Oh wait a minute. Judge Walker does not believe in submitting himself to Universal Law. The people California decided to define the theoretical concept of marriage as something between members of the theoretical categories of men and women. They never claimed that homosexuals could not marry. Thus their actions did not in of themselves discriminate against homosexuals. The fact that this de facto was something detrimental to homosexuals would have been a plausible reason to oppose it while it was being passed. Once passed, however flawed, it must be respected as in keeping with Universal Law. Judge Walker believes, though, that it is his duty, as a judge, to step in when following the law gives a "wrong" result and "correct" it thus he has betrayed Universal Law.
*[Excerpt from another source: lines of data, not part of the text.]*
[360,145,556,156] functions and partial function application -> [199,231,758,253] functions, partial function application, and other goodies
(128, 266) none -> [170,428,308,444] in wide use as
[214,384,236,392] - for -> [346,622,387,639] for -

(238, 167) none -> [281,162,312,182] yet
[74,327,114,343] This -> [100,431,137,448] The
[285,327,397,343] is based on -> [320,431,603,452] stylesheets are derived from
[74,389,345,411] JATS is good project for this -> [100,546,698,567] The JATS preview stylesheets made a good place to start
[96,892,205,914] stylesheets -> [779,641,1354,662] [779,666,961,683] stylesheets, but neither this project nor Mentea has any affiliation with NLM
One wonders as to either his hypocrisy or naiveté. Is he unaware that he has handed a moral blank check to every private citizen with a gun? The fact that their "corrections" of the system might involve blood and bodies and not paper is a matter of little consequence. Gay marriage did not win the day; the real victors are the millions of potential Yigal Amirs, from both the left and the right, sane and intelligent people who make the reasonable calculation that they can advance their legitimate cause by committing crimes, even murder, for the sake of what they believe is right. (See Does Michaeli Makovi Support Anat Kamm?) Either everyone submits themselves to Law, particularly those laws they disagree with, or we will fall to Hobbesian war.

2 comments:

Anonymous said...

I have not read Walker's opinion, but when you write:

"The people California decided to define the theoretical concept of marriage as something between members of the theoretical categories of men and women...Once passed, however flawed, it must be respected as in keeping with universal law. "
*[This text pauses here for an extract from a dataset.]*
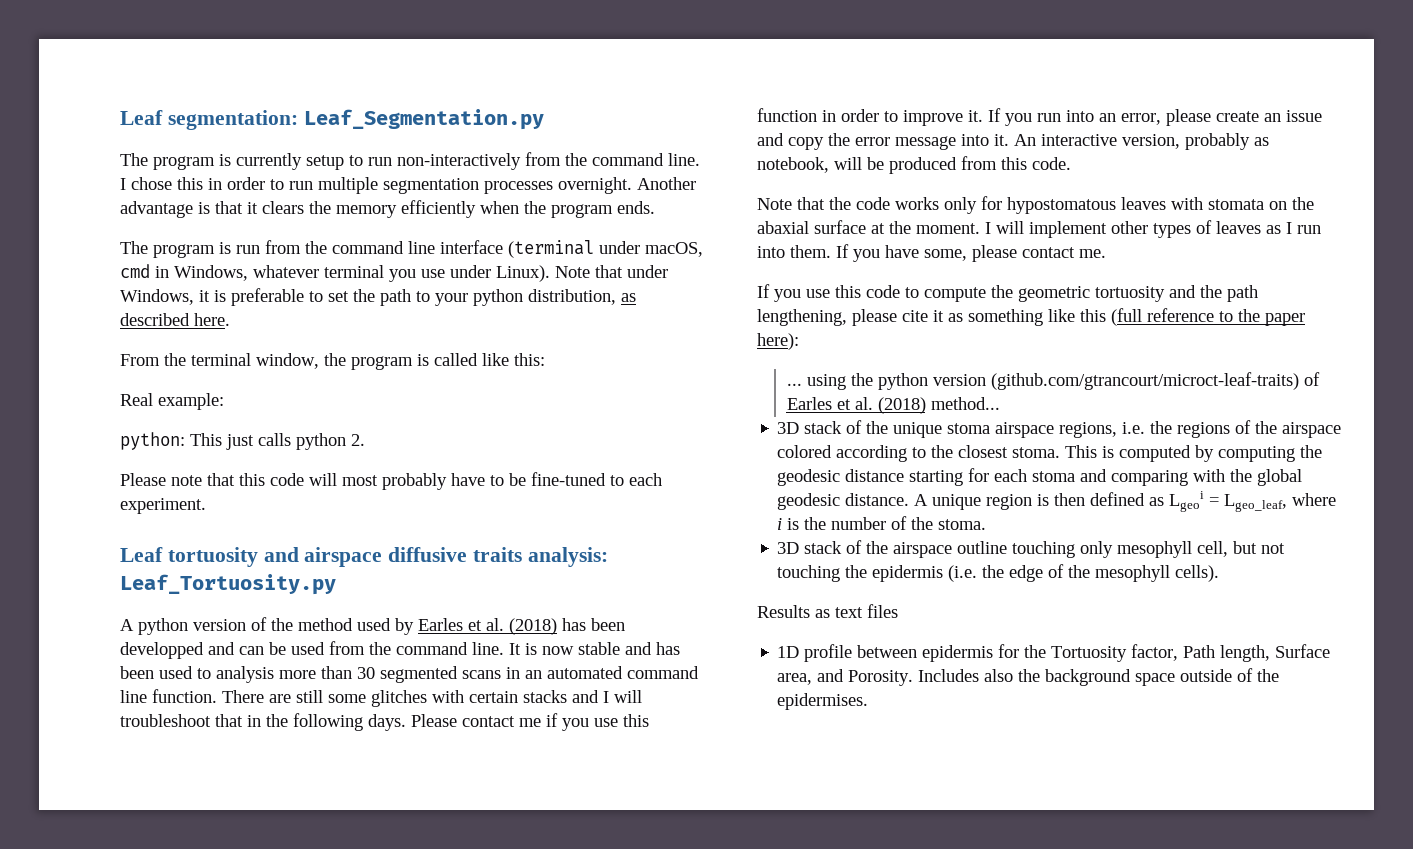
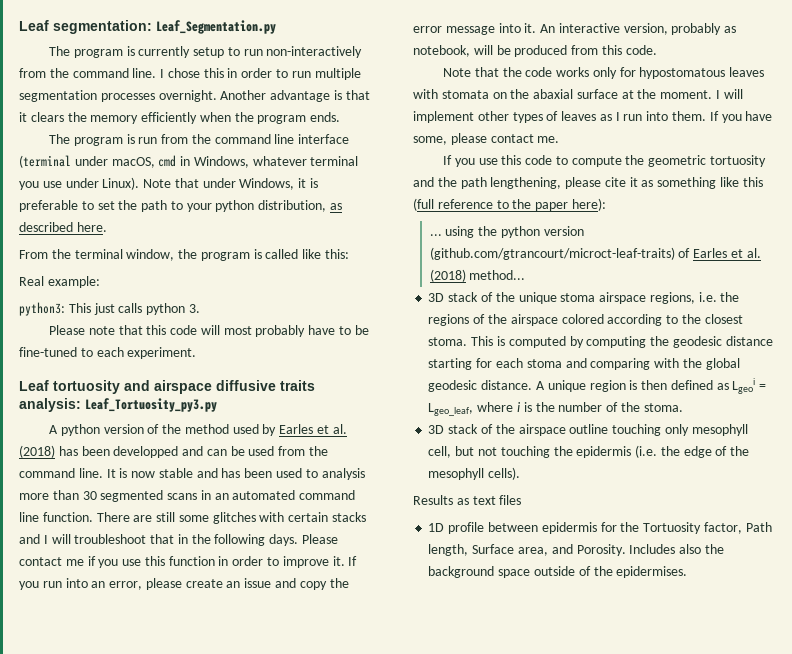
[120,432,185,450] python: -> [19,302,65,316] python3:
[351,434,365,446] 2. -> [188,304,200,313] 3.
[120,574,336,595] Leaf_Tortuosity.py -> [85,398,217,412] Leaf_Tortuosity_py3.py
you ignore the fact that the people of California are also bound by the US Constitution. The US Constitution and US law give the rights of 1) interpretation of the constitution and US law, and 2) invalidation of contradictory State laws, to the federal judges (with the power to appeal eventually to the Supreme Court). If the US Courts decide that the US Constitution allows even slavery or murder, then that is the law that US citizens submit to and are bound by.

Izgad said...

This would only work if we were dealing with judges ruling based on constructionist principles. The issue I am raising cuts to the heart of living constitution theory. Followers of the living constitution argue that they have the moral high ground because they are willing to be “pragmatic” and place “just” results over theory. My argument is that it is precisely this principle that undermines the very possibility of law. The moment one person gets to put what they think is right before theoretical law every person has the right.